───── PROVIDED DATA ─────
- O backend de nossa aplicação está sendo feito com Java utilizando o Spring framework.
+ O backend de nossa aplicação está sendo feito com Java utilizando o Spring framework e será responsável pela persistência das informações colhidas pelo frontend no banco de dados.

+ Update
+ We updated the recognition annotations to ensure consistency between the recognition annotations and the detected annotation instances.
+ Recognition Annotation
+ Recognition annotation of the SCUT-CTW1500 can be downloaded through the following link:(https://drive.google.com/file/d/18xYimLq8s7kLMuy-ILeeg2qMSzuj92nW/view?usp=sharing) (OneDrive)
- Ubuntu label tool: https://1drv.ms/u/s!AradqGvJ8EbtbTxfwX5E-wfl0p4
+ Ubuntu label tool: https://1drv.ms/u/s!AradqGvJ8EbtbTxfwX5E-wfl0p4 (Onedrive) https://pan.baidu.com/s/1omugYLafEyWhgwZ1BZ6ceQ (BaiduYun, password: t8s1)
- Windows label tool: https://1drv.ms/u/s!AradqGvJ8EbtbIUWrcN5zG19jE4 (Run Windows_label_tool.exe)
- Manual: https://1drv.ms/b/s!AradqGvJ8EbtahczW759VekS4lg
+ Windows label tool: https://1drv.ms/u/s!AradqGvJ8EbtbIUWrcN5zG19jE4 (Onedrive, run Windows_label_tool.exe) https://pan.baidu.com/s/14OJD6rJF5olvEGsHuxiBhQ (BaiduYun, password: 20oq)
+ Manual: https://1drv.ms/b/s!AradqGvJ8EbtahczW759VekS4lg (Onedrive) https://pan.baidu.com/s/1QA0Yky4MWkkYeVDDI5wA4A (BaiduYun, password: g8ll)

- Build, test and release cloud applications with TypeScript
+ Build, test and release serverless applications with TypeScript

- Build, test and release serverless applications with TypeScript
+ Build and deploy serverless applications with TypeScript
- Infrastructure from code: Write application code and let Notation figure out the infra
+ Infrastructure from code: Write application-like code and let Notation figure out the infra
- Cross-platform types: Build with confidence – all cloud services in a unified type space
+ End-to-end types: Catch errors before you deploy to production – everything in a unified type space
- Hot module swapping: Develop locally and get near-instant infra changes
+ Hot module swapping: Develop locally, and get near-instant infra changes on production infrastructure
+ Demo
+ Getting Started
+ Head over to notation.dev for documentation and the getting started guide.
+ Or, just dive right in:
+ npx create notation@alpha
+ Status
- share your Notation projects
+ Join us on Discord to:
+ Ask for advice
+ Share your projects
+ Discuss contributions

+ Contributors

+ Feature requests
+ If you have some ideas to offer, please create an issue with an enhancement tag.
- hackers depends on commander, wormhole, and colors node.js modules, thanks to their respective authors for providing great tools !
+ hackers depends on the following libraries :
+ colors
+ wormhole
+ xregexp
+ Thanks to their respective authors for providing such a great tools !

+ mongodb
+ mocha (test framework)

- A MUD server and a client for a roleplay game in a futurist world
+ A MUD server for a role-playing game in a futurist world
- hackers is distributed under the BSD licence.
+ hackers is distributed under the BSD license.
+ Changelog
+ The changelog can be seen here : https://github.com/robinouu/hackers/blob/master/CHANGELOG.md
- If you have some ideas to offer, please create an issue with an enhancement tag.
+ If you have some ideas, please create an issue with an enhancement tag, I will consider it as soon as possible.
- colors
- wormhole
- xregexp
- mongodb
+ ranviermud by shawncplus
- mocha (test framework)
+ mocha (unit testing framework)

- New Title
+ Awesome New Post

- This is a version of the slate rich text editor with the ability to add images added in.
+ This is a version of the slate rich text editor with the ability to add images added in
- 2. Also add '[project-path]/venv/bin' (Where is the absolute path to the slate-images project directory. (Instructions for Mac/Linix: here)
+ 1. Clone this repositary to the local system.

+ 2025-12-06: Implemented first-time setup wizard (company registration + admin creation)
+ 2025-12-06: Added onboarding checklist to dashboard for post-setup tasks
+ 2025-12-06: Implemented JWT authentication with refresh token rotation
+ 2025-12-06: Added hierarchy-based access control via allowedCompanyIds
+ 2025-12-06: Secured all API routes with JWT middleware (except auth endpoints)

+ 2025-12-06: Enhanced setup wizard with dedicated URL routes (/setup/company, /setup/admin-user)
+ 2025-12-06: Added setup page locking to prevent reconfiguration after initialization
─────
§ **TASK TO COMPLETE**
Output every entry exactly as given.

§ **EXERCISE SOLUTION**
- O backend de nossa aplicação está sendo feito com Java utilizando o Spring framework.
+ O backend de nossa aplicação está sendo feito com Java utilizando o Spring framework e será responsável pela persistência das informações colhidas pelo frontend no banco de dados.

+ Update
+ We updated the recognition annotations to ensure consistency between the recognition annotations and the detected annotation instances.
+ Recognition Annotation
+ Recognition annotation of the SCUT-CTW1500 can be downloaded through the following link:(https://drive.google.com/file/d/18xYimLq8s7kLMuy-ILeeg2qMSzuj92nW/view?usp=sharing) (OneDrive)
- Ubuntu label tool: https://1drv.ms/u/s!AradqGvJ8EbtbTxfwX5E-wfl0p4
+ Ubuntu label tool: https://1drv.ms/u/s!AradqGvJ8EbtbTxfwX5E-wfl0p4 (Onedrive) https://pan.baidu.com/s/1omugYLafEyWhgwZ1BZ6ceQ (BaiduYun, password: t8s1)
- Windows label tool: https://1drv.ms/u/s!AradqGvJ8EbtbIUWrcN5zG19jE4 (Run Windows_label_tool.exe)
- Manual: https://1drv.ms/b/s!AradqGvJ8EbtahczW759VekS4lg
+ Windows label tool: https://1drv.ms/u/s!AradqGvJ8EbtbIUWrcN5zG19jE4 (Onedrive, run Windows_label_tool.exe) https://pan.baidu.com/s/14OJD6rJF5olvEGsHuxiBhQ (BaiduYun, password: 20oq)
+ Manual: https://1drv.ms/b/s!AradqGvJ8EbtahczW759VekS4lg (Onedrive) https://pan.baidu.com/s/1QA0Yky4MWkkYeVDDI5wA4A (BaiduYun, password: g8ll)

- Build, test and release cloud applications with TypeScript
+ Build, test and release serverless applications with TypeScript

- Build, test and release serverless applications with TypeScript
+ Build and deploy serverless applications with TypeScript
- Infrastructure from code: Write application code and let Notation figure out the infra
+ Infrastructure from code: Write application-like code and let Notation figure out the infra
- Cross-platform types: Build with confidence – all cloud services in a unified type space
+ End-to-end types: Catch errors before you deploy to production – everything in a unified type space
- Hot module swapping: Develop locally and get near-instant infra changes
+ Hot module swapping: Develop locally, and get near-instant infra changes on production infrastructure
+ Demo
+ Getting Started
+ Head over to notation.dev for documentation and the getting started guide.
+ Or, just dive right in:
+ npx create notation@alpha
+ Status
- share your Notation projects
+ Join us on Discord to:
+ Ask for advice
+ Share your projects
+ Discuss contributions

+ Contributors

+ Feature requests
+ If you have some ideas to offer, please create an issue with an enhancement tag.
- hackers depends on commander, wormhole, and colors node.js modules, thanks to their respective authors for providing great tools !
+ hackers depends on the following libraries :
+ colors
+ wormhole
+ xregexp
+ Thanks to their respective authors for providing such a great tools !

+ mongodb
+ mocha (test framework)

- A MUD server and a client for a roleplay game in a futurist world
+ A MUD server for a role-playing game in a futurist world
- hackers is distributed under the BSD licence.
+ hackers is distributed under the BSD license.
+ Changelog
+ The changelog can be seen here : https://github.com/robinouu/hackers/blob/master/CHANGELOG.md
- If you have some ideas to offer, please create an issue with an enhancement tag.
+ If you have some ideas, please create an issue with an enhancement tag, I will consider it as soon as possible.
- colors
- wormhole
- xregexp
- mongodb
+ ranviermud by shawncplus
- mocha (test framework)
+ mocha (unit testing framework)

- New Title
+ Awesome New Post

- This is a version of the slate rich text editor with the ability to add images added in.
+ This is a version of the slate rich text editor with the ability to add images added in
- 2. Also add '[project-path]/venv/bin' (Where is the absolute path to the slate-images project directory. (Instructions for Mac/Linix: here)
+ 1. Clone this repositary to the local system.

+ 2025-12-06: Implemented first-time setup wizard (company registration + admin creation)
+ 2025-12-06: Added onboarding checklist to dashboard for post-setup tasks
+ 2025-12-06: Implemented JWT authentication with refresh token rotation
+ 2025-12-06: Added hierarchy-based access control via allowedCompanyIds
+ 2025-12-06: Secured all API routes with JWT middleware (except auth endpoints)

+ 2025-12-06: Enhanced setup wizard with dedicated URL routes (/setup/company, /setup/admin-user)
+ 2025-12-06: Added setup page locking to prevent reconfiguration after initialization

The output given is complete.